So I have recently added wine making to my list of hobbies... and so far I have built a solid work bench and dedicated a portion of my garage towards it. You know how new hobbies go... you kind of get lost in them and get tunnel vision on other stuff that you may want to use your garage for.

My problem is... I do quite a bit of woodworking (nothing fancy just speaker cabinets or little construction projects here and there). Recently I was routing out some dovetails and had forgotten how messy that was. I don't have an exhaust system set up... afterwards I realized how consistently the sawdust settled on everything. Luckily I did not have any wine in primary.

I guess my question is: Does anyone else have this issue of being stuck in the garage for your wine making? Just looking for ideas. I know I could install an exhaust system and take certain precautions (move any batches inside when doing other work). I was thinking of hanging something like a curtain rod that would swing out in a half circle covering the wine area, but I don't know if that would adequately keep out additional dust or debris from other garage functions. Anyways... just talking myself through this mostly. Thanks for any input.
 
@Ambugaton, If you use Hungarian oak for woodworking you could kill 2 birds with one stone. Lol, Bakervinyard.
Seriously I'm in the same boat. I tried to polyurethane a learning tower for my grandson in my wine room a few weeks ago. The smell was unbelievable. The wife said its going to ruin your wine. I moved everything to the garage.
 
I had a similar situation but in my basement. I built a fermentation chamber. Nothing crazy, if you search Google pictures you'll find a boy load of ideas. It also helped me to keep my ferment temps at 70 with a temperature controller on a space heater.
 
I have wrestled with the same thing. My winery started as the back end of my wood shop, as I used it to finish the house.

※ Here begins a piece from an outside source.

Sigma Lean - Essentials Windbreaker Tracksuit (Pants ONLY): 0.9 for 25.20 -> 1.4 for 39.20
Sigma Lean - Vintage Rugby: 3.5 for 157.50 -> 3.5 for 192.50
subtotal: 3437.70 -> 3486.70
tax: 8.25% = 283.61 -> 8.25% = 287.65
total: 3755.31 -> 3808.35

I did a curtain as you describe. It kept the big stuff out, but the fine sawdust, you know, coated everything. I was careful to move anything smellier than sawdust outside or to the garage. Now as both things have grown, the winery has taken over the wood shop. Wood shop has moved into the two bays left in my shop building, sister-in-law's apartment is the rest. However, primary also takes place in there, as well as car restoration.

It is a case of moving stuff, cleaning and keeping odors under control switching from activity to activity. I've resigned to only working on one at a time and converting the space rather than try to work around incompatible stuff.

Of course, I also say just one more piece of furniture. The list is now three::
 
Thanks for the input and sharing my frustrations!! Haha. I didn't even THINK about fumes of some of the lacquers/polyurethanes I sometimes use...

So, based on these concerns... I am scheming on the wife to turn one of our spare rooms into a full wine making room. Currently it holds mostly fishing/hunting/outdoors gear, but that stuff can easily stay in the garage.
 
I did the Kitchen/Garage/Patio/Den thing for a short time too but really wanted a dedicated area. Do you have room for an addition to the garage? The problem with this hobby is that (for me at least - so far) you keep wanting more - equipment, supplies, grapes/kits, storage and it all takes room. I've shared my solution a few times but you can always build your own space. A few here have even bought storage shed kits from Home Depot or similar and converted them as wine areas.

Mike

Whouseoutside.JPG

Whouseinside.JPG
 
Thanks for the input and sharing my frustrations!! Haha. I didn't even THINK about fumes of some of the lacquers/polyurethanes I sometimes use...

So, based on these concerns... I am scheming on the wife to turn one of our spare rooms into a full wine making room. Currently it holds mostly fishing/hunting/outdoors gear, but that stuff can easily stay in the garage.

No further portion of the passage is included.